(TASK DATA Opens)

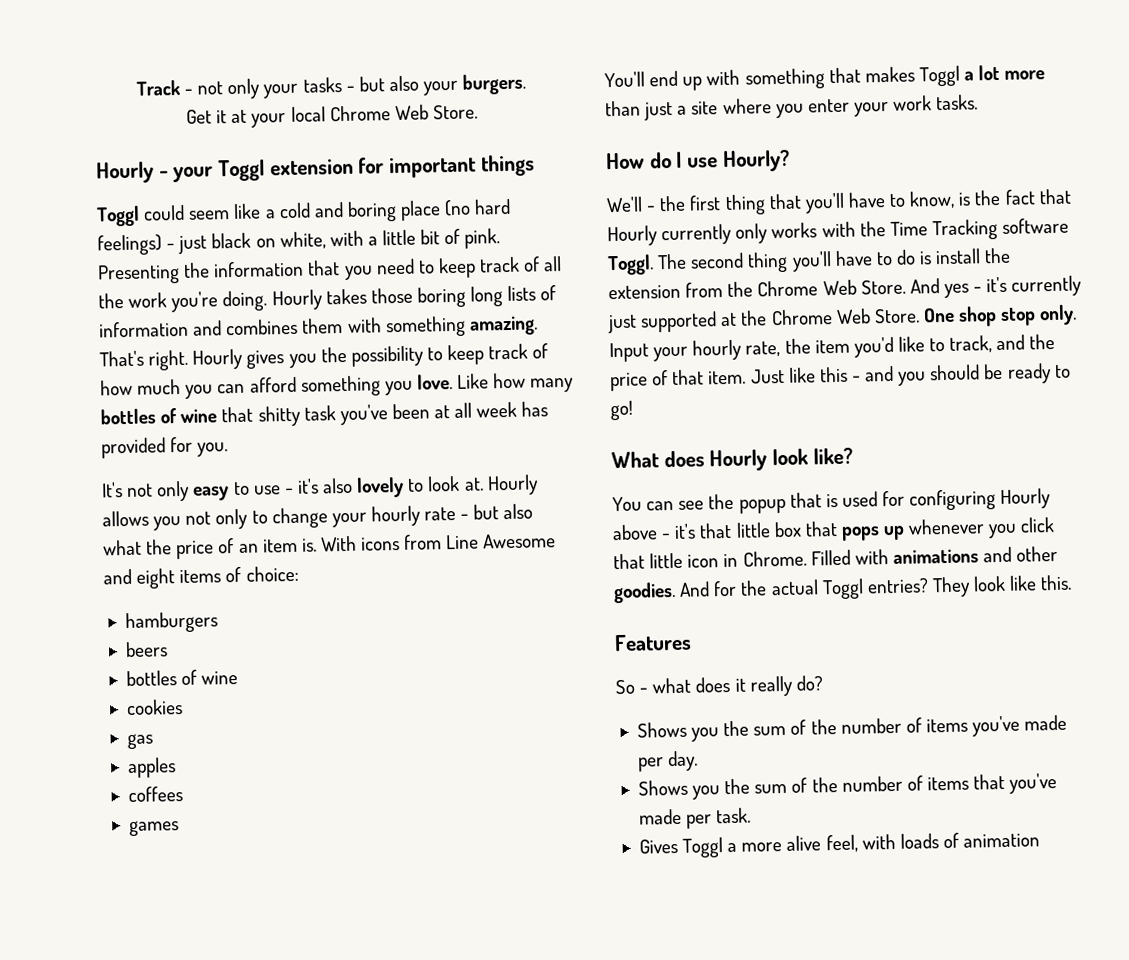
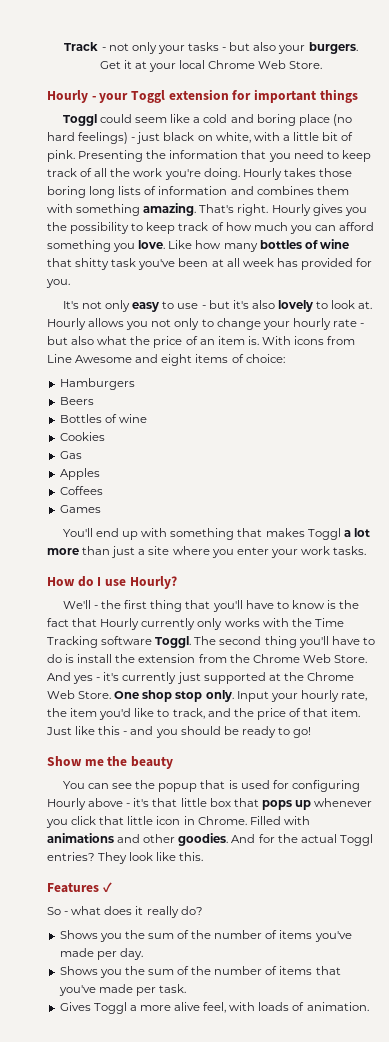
- It's not only easy to use - it's also lovely to look at.
+ It's not only easy to use - but it's also lovely to look at.
- hamburgers
- beers
- bottles of wine
+ Hamburgers
+ Beers
+ Bottles of wine
- cookies
- gas
- apples
- coffees
- games
+ Cookies
+ Gas
+ Apples
+ Coffees
+ Games
- We'll - the first thing that you'll have to know, is the fact that Hourly currently only works with the Time Tracking software Toggl.
+ We'll - the first thing that you'll have to know is the fact that Hourly currently only works with the Time Tracking software Toggl.
- What does Hourly look like?
+ Show me the beauty
- Features
+ Features ✓
- Gives Toggl a more alive feel, with loads of animation
+ Gives Toggl a more alive feel, with loads of animation.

(TASK DATA Closes)

> [WORK INSTRUCTIONS] Pictures stay out, and every line of the records is transcribed exactly.

> [SOLUTION TO THE PROBLEM]
- It's not only easy to use - it's also lovely to look at.
+ It's not only easy to use - but it's also lovely to look at.
- hamburgers
- beers
- bottles of wine
+ Hamburgers
+ Beers
+ Bottles of wine
- cookies
- gas
- apples
- coffees
- games
+ Cookies
+ Gas
+ Apples
+ Coffees
+ Games
- We'll - the first thing that you'll have to know, is the fact that Hourly currently only works with the Time Tracking software Toggl.
+ We'll - the first thing that you'll have to know is the fact that Hourly currently only works with the Time Tracking software Toggl.
- What does Hourly look like?
+ Show me the beauty
- Features
+ Features ✓
- Gives Toggl a more alive feel, with loads of animation
+ Gives Toggl a more alive feel, with loads of animation.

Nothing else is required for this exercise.